Der Raum, nach dem er suchte – das Memorium – lag im Ostflügel des Gebäudes, hinter einer Geheimtür, die sich in jenem der acht Wohnzimmer befand, das die Familie am seltensten benutzte. Diese Details hatte Seven schon bei der Observation des Hauses in Erfahrung gebracht. Völlig sicher war er sich zwar nicht, weil das Memorium keine Fenster hatte, andererseits kannte er dieses räumliche Arrangement von anderen Häusern, aus denen er Speicherchips gestohlen hatte. Außerdem hatte er beobachtet, wie jemand durch das Bücherregal auf der rechten Seite des Raums getreten und verschwunden war. Falls er keine Halluzinationen hatte (was als Nebenwirkung seines ständigen Hungers durchaus möglich war), musste sich das Memorium der Whites genau dort befinden.
Es gab immer eine Geheimtür. Erinnerungen waren schließlich eine äußerst heikle Angelegenheit und man wollte natürlich nicht, dass sie in die falschen Hände gerieten.
Und mit »falschen« meine ich diese hier!, dachte Seven und winkte dem Wohnzimmer grinsend zu, als er hineintrat.
Schon nach einem flüchtigen Blick auf die Bücherregale an der hinteren Wand entdeckte er den Rahmen einer in das Holz eingelassenen Tür. Der Spalt wurde direkt vom Mondlicht beschienen und Seven lief sofort auf Zehenspitzen hinüber. Wie immer in diesem Moment – der ihm bei seinen Diebestouren der zweitliebste war – beschleunigte sich sein Herzschlag. Er presste die Hände gegen das Holz und zögerte kurz. Wenn die Tür abgeschlossen war, hatte er den ganzen Weg umsonst gemacht. Aber die Leute im Norden schließen ihre Memoriums nur selten ab, beruhigte er sich selbst, schob die Finger in die Ritze der Geheimtür und drückte dagegen.
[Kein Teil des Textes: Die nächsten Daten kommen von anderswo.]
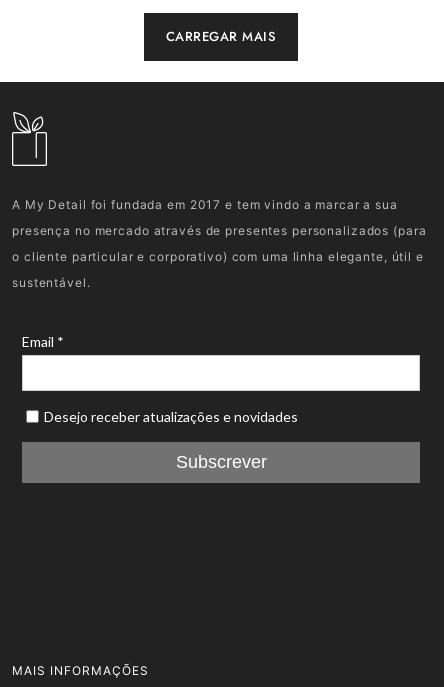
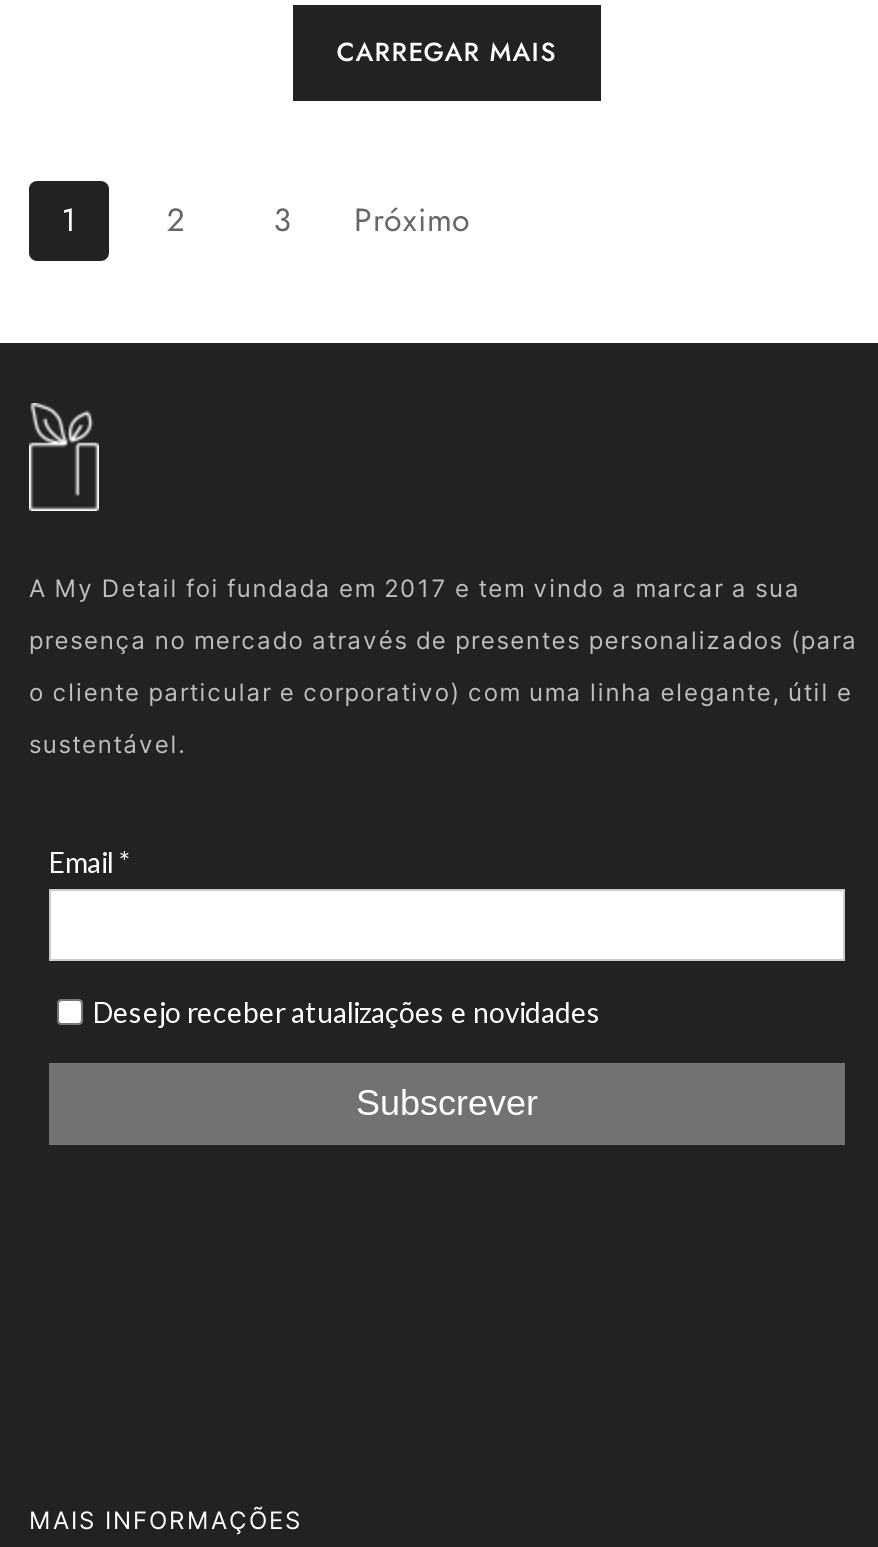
none -> [61,198,471,244] 1 | 2 | 3 | Próximo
Langsam gab die schwere Tür nach und ging auf.
Seven entspannte sich und ein Grinsen stahl sich auf seine Lippen. Doch schon im nächsten Moment rutschte ihm das Herz in die Hose.
Im Zimmer brannte Licht; eine flackernde Lampe, die auf einem Schreibtisch stand. Als die Tür noch weiter aufging, erblickte Seven ein Mädchen. Ihr rotbraunes Haar schimmerte im Licht, während sie sich zu ihm umdrehte. Wie in Zeitlupe nahm er wahr, dass sie ihre Augen aufriss, den Mund weit öffnete und die Hände zu Fäusten ballte.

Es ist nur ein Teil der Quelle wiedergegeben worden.